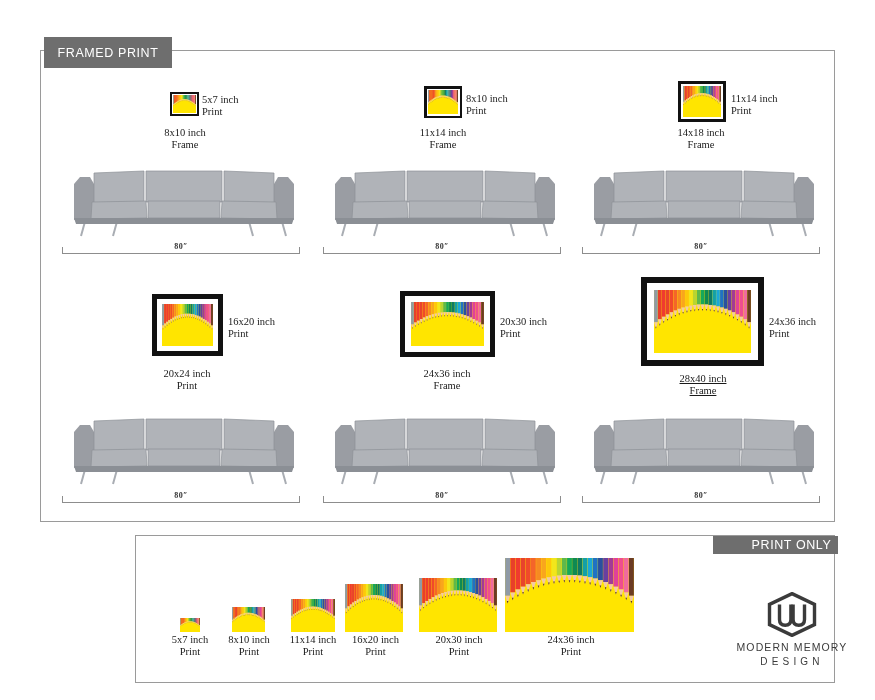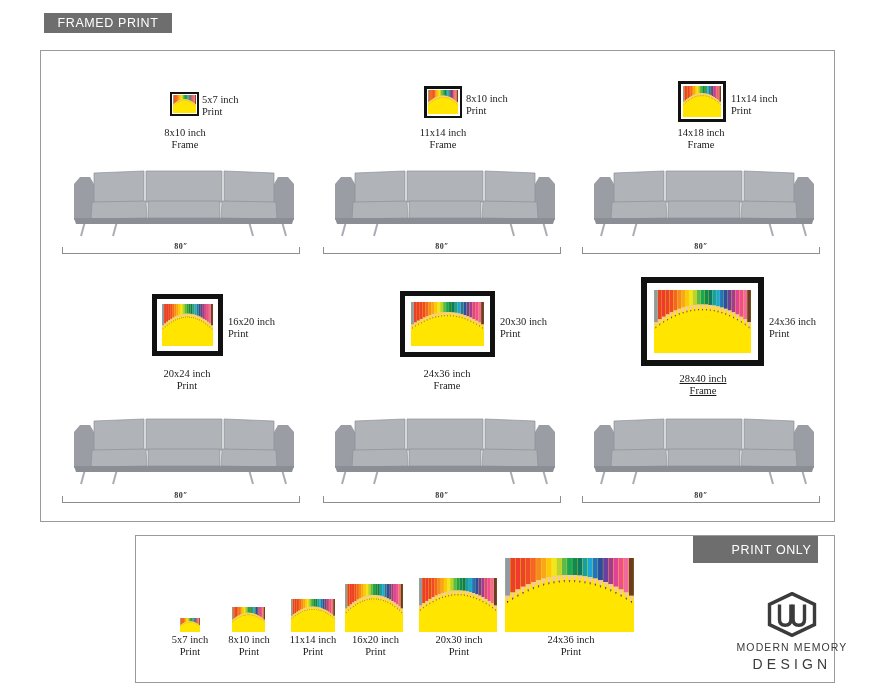--- a/index.html
+++ b/index.html
@@ -30,25 +30,25 @@
     background: #6e6e6e;
     color: #ffffff;
     font-family: "Liberation Sans", sans-serif;
     font-size: 12.5px;
     letter-spacing: 0.6px;
     display: flex;
     align-items: center;
     box-sizing: border-box;
   }
   #framed-tab {
-    left: 44px; top: 13px; width: 128px; height: 20px;
+    left: 44px; top: 37px; width: 128px; height: 31px;
     justify-content: center;
   }
   #printonly-tab {
-    left: 693px; top: 536px; width: 125px; height: 27px;
+    left: 713px; top: 536px; width: 125px; height: 18px;
     justify-content: center;
     padding-left: 32px;
   }
 
   
   .art {
     position: relative;
     background: #ffe500;
     overflow: hidden;
     display: block;
@@ -128,21 +128,21 @@
     align-items: center; justify-content: flex-start;
   }
   #logo-mark { display:block; }
   .logo-t1 {
     font-family: "Liberation Sans", sans-serif;
     font-size: 10.5px; color: #3b3b3b;
     letter-spacing: 1.1px; margin-top: 4px;
   }
   .logo-t2 {
     font-family: "Liberation Sans", sans-serif;
-    font-size: 14px; color: #3b3b3b;
+    font-size: 10px; color: #3b3b3b;
     letter-spacing: 4.2px; margin-top: 3px;
   }
 </style>
 </head>
 <body>
 
 <div class="page">
 
   <div class="panel" id="framed-panel"></div>
   <div class="panel-tab" id="framed-tab">FRAMED PRINT</div>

* * * *

WHAT YOU WILL DO.
In the data above, which lines have "center"? Report each of them.

ANSWER TO THE PROBLEM.
     align-items: center;
     justify-content: center;
     justify-content: center;
     align-items: center; justify-content: flex-start;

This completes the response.